Ex. The rich arrived in pairs and in Rolls-Royces.

Play on similarity of pronunciation – Paronymic attraction. A 'jingle' depending on approximate rather than absolute homonymity. This kind of repetition differs only in the degree of similarity from that called 'chiming' or alliteration. The likeness of sound leads one to look out for a connection in sense as well. Paronymic attraction may take the form of malapropism – misuse of words on the grounds of their sound resemblance.

Ex. Pets? Pests?

‘Oh where are you going ,’said reader to rider,

‘The valley is fatal with furnaces burn,

Yonder’s the midden whose odours will madden,

That gap is the grave where’s mortal return.’ (Auden)

Another kind of paronymic attraction is illustrated in the bizarre word-blends and neologisms (such as of Joyce's Finnegan's Wake), e.g. museyroom, wholeborrow, Gracehoper. In these cases the immediate warranty can be divided into two parts. The first is the apprehension of a linguistic connection - actually a phonological resemblance - between the invented word and one or more well-established items of vocabulary: museum, wheelbarrow, grasshopper. The second is the attempt to match this linguistic connection with some connection outside language, perhaps some referential connection between the invented words and the 'proper' words we map on to them. Thus museyroom suggests, appropriately enough, that a museum is a room in which one muses.

A pun is a foregrounded lexical ambiguity, which may have its origin either in homonymy or polysemy. Generally speaking, the more blatant and contrived variety of pun is homonymic.

The type of pun which expresses two meanings through the same occurrence is, we might say, its own justification, for it gives two meanings for the price of one, and so adds to the text’s density and richness of significance. to justify a pun or play on words, we look for a significant connection, either of similarity or of contrast, between the meanings. In a polysemantic pun, such a connection is almost bound to offer itself, for the relationship between different senses of the same item is usually such that a derivation from one to the other can be traced by metaphor, or some other rule of transference. With the homonymic pun, in contrast, less emphasis is on the semantic connection than on the ingenuity of the writer in taking advantage of an arbitrary identity of sound.

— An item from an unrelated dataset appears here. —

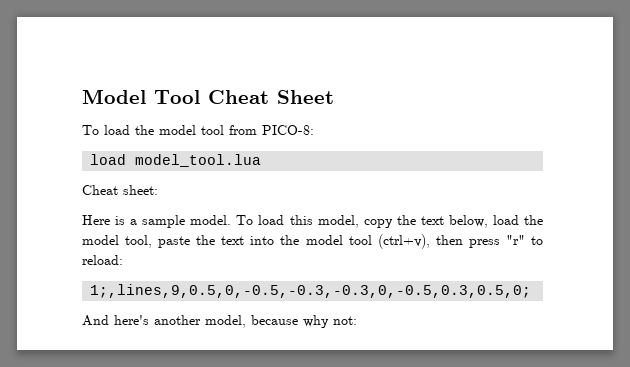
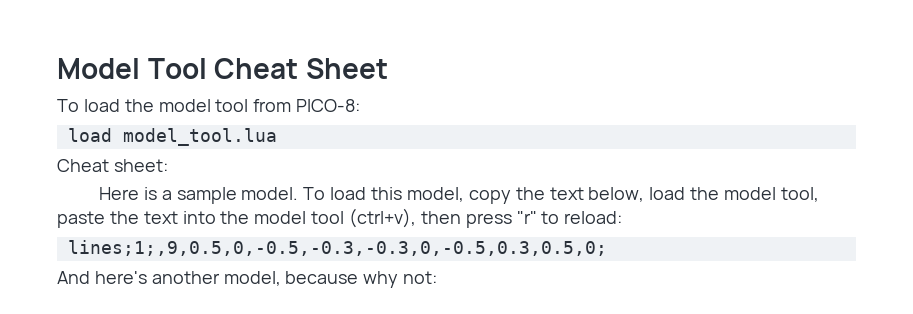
[90,284,532,298] 1;,lines,9,0.5,0,-0.5,-0.3,-0.3,0,-0.5,0.3,0.5,0; -> [67,240,607,256] lines;1;,9,0.5,0,-0.5,-0.3,-0.3,0,-0.5,0.3,0.5,0;

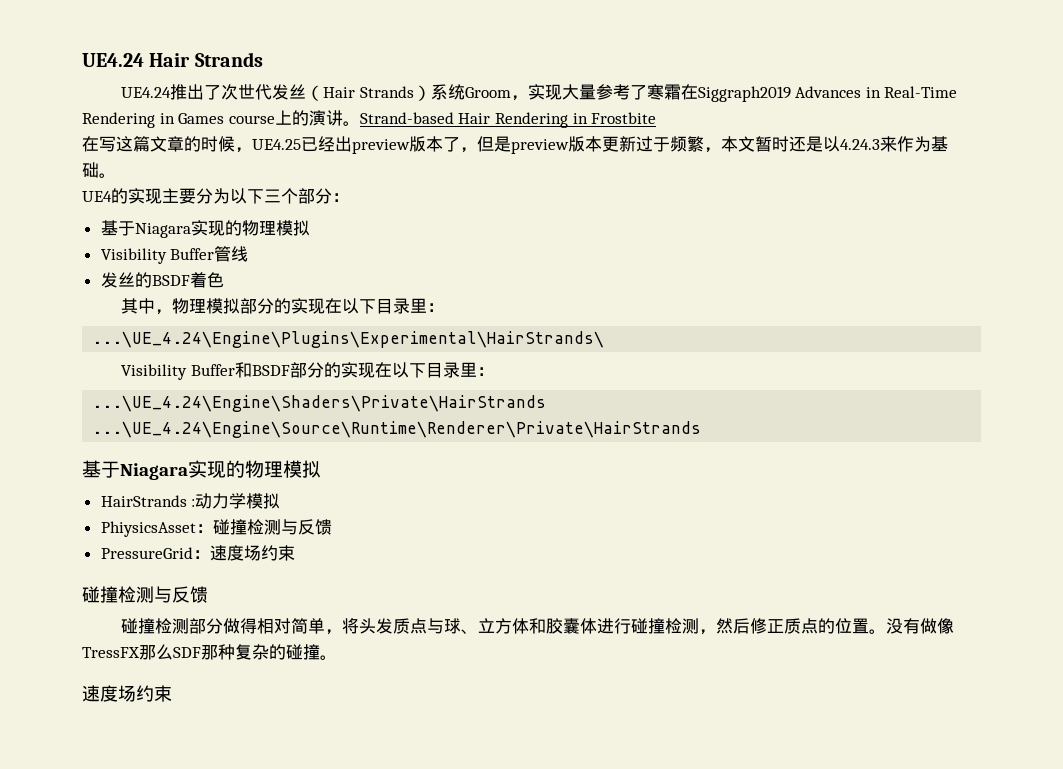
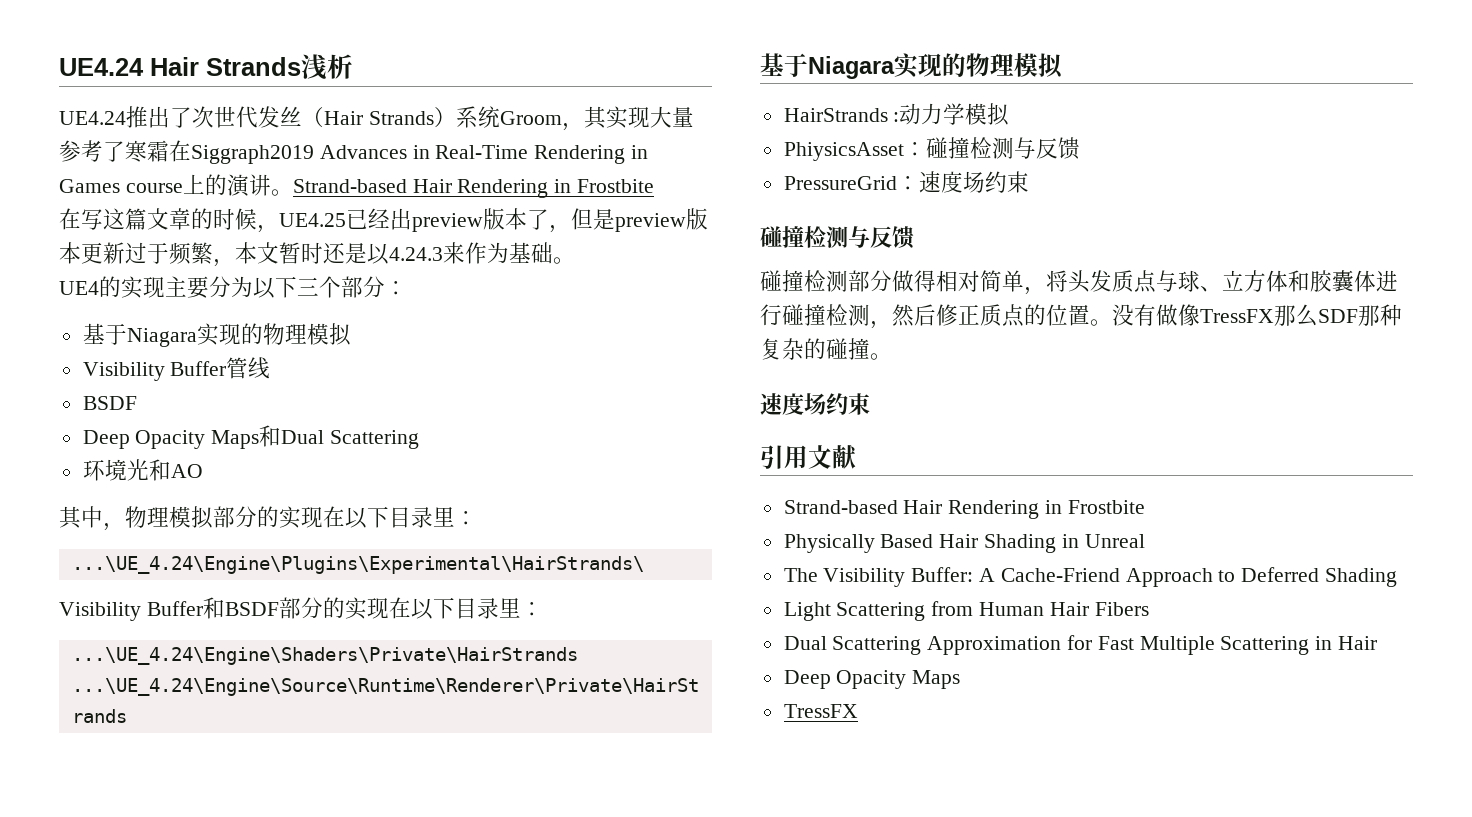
(263, 59) none -> [301,54,353,80] 浅析
(528, 98) none -> [583,106,607,129] 其
[100,272,224,288] 发丝的BSDF着色 -> [82,396,137,410] [82,425,420,449] [82,459,203,481] BSDF // Deep Opacity Maps和Dual Scattering // 环境光和AO
(172, 693) none -> [760,445,857,469] [783,500,1145,519] [783,534,1145,553] [783,567,1398,587] [783,601,1149,621] [783,635,1378,655] [783,670,961,689] [783,704,858,718] // 引用文献 // Strand-based Hair Rendering in Frostbite // Physically Based Hair Shading in Unreal // The Visibility Buffer: A Cache-Friend Approach to Deferred Shading // Light Scattering from Human Hair Fibers // Dual Scattering Approximation for Fast Multiple Scattering in Hair // Deep Opacity Maps // TressFX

OXYMORON is a trope, joining two contrastive in meaning, incompatible words (usually containing antonymous ideas), revealing inner contradiction of the object or situation described. Breach of lexical combinability in the case of oxymoron is caused not by the absence of the semantic co-ordination, but by contrast, opposition. The most typical oxymoron consists of an attributive (a nice scoundrel) or adverbial (shouted silently) word-combination, less frequently it is based on other principles (doomed to liberty)

BATHOS (anticlimax) - a semantically false chain. Structurally presented as a chain of homogeneous members heterogeneous in meaning, bathos calls forth an acute feeling of incongruity, half-linguistic, half-logical.

UNEXPECTED COLLOCATIONS. The notion of unexpected collocation is broader than the notion of a trope. The complex study of unexpected collocations on different levels allows to see and show the common in what was considered earlier different stylistic phenomena.